Azalea Sinclair

Personal information
- Full name: Azalea Marguerite Sinclair (Née: Clark)
- Born: 15 August 1930 (age 95)
- Height: 1.68 m (5 ft 6 in)
- Spouse: Ian Sinclair (d. 2019)

Netball career
- Playing position: GS
- Years: National team / Caps
- 1948: New Zealand / 1

= Azalea Sinclair =

New Zealand netball player

Azalea Marguerite Sinclair (née Clark; born 15 August 1930) is a former New Zealand netball player. She played as goal shoot in the New Zealand team in their second Test match, in 1948 against Australia.

==Early life==
Sinclair was born Azalea Marguerite Clark on 15 August 1930, and grew up in the Kaiapoi area, north of Christchurch.

==Netball career==
Clark was a member of the Canterbury provincial netball team, playing in the forward third of the court. In 1949, she was described as showing "amazing skill at shooting", and was reported as combining well with her fellow attacking players.
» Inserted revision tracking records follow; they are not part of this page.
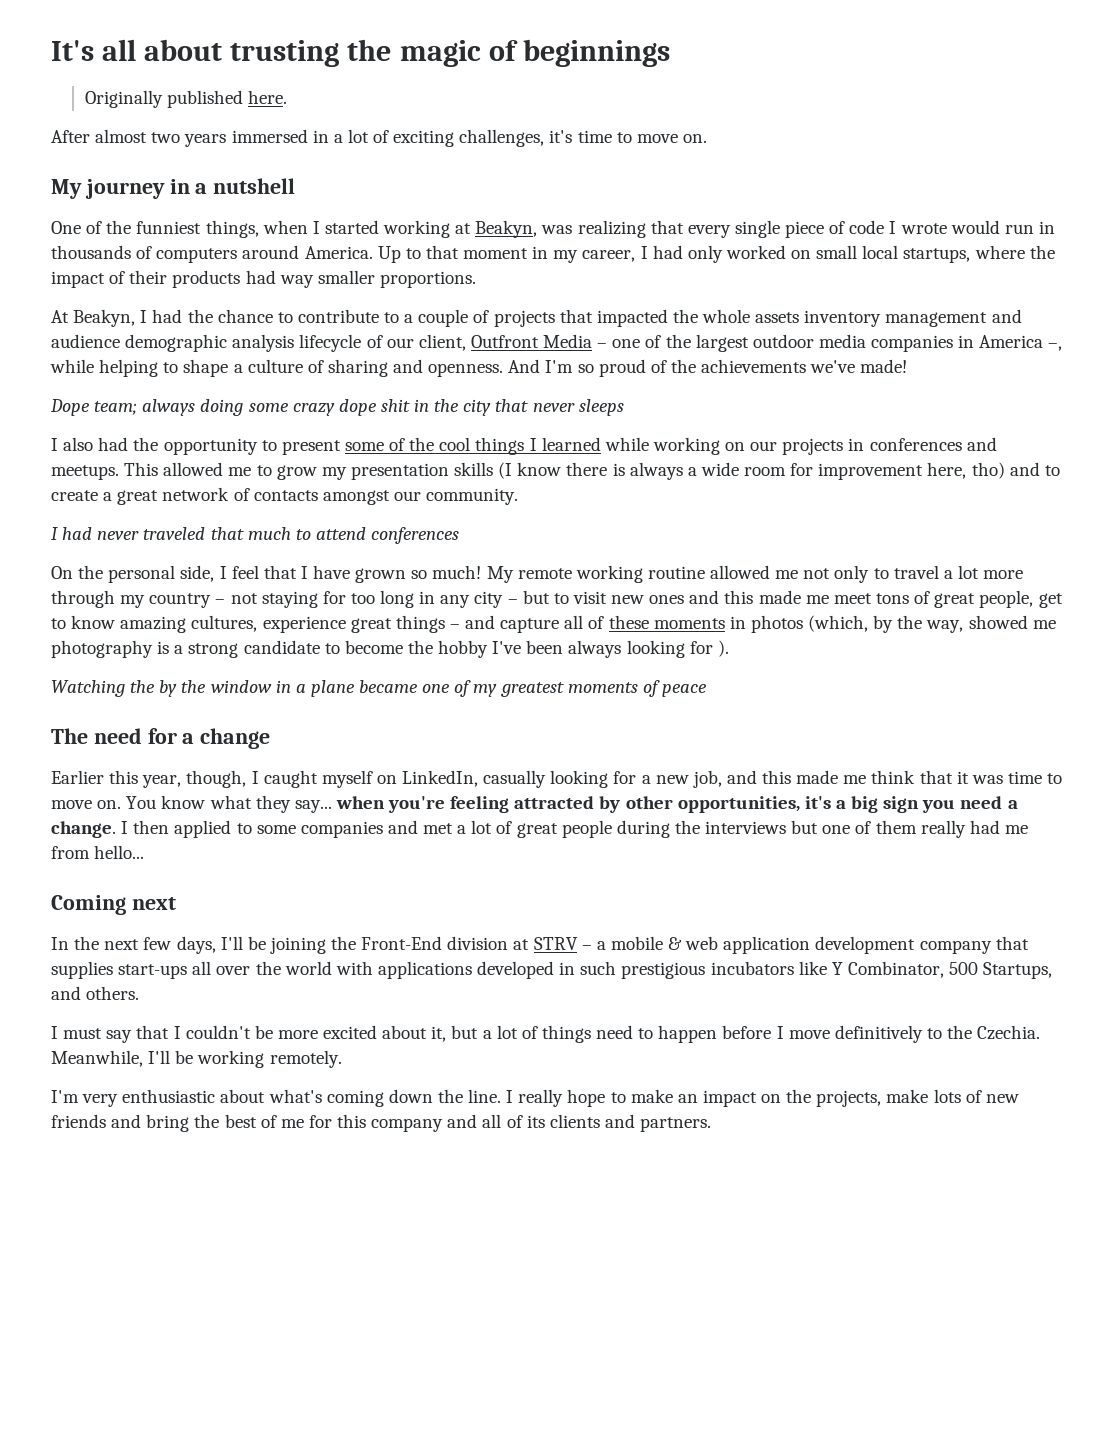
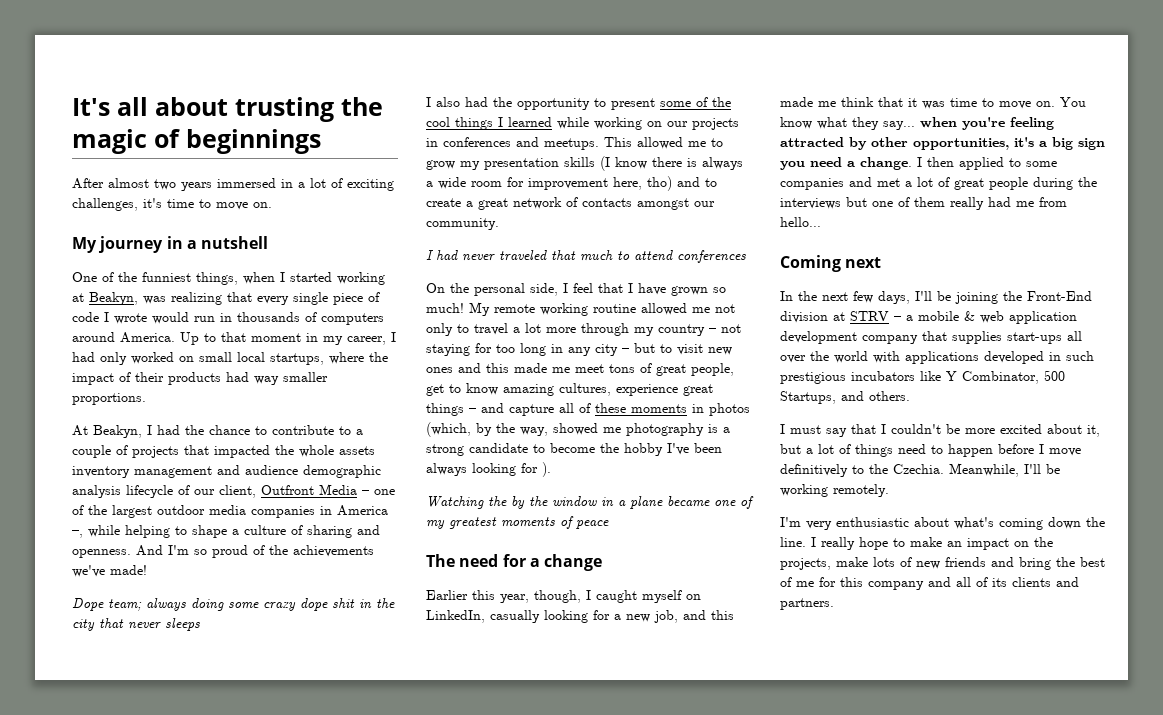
- Originally published here.

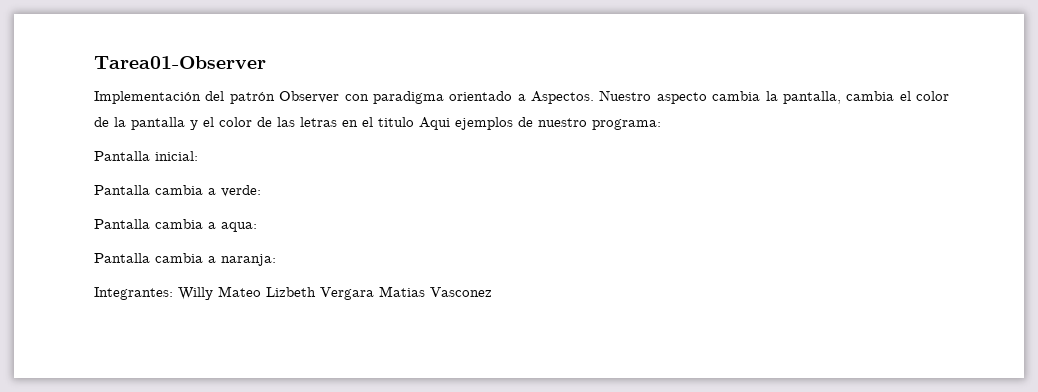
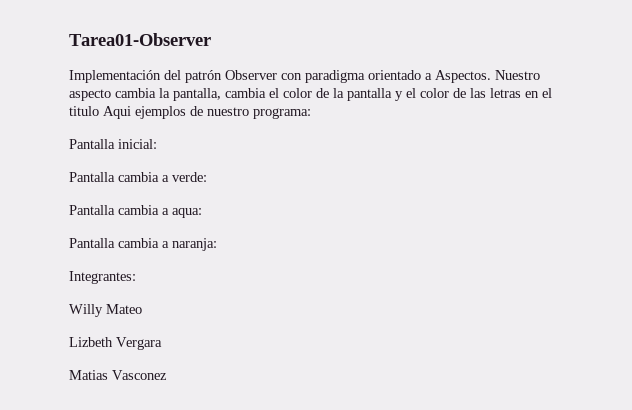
- Integrantes: Willy Mateo Lizbeth Vergara Matias Vasconez
+ Integrantes:
+ Willy Mateo
+ Lizbeth Vergara
+ Matias Vasconez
In 1948, Clark was selected in the New Zealand national team for the first Test against the touring Australian team at Forbury Park in Dunedin. The match was played under international rules, with seven players per side, which were unfamiliar to the New Zealanders who were used to playing nine-a-side. The Australian team was victorious, winning 27–16. The match was the only occasion on which Clark represented New Zealand, because the New Zealand side for the three-Test series was selected on a regional basis.

==Later life==
In about 1956, Clark married Ian McKay Sinclair, a Canterbury and New Zealand cricket representative. Ian Sinclair died in 2019.

In 2018, Azalea Sinclair appeared at a netball Test match between New Zealand and South Africa in Tauranga, tossing the coin before the start of the game.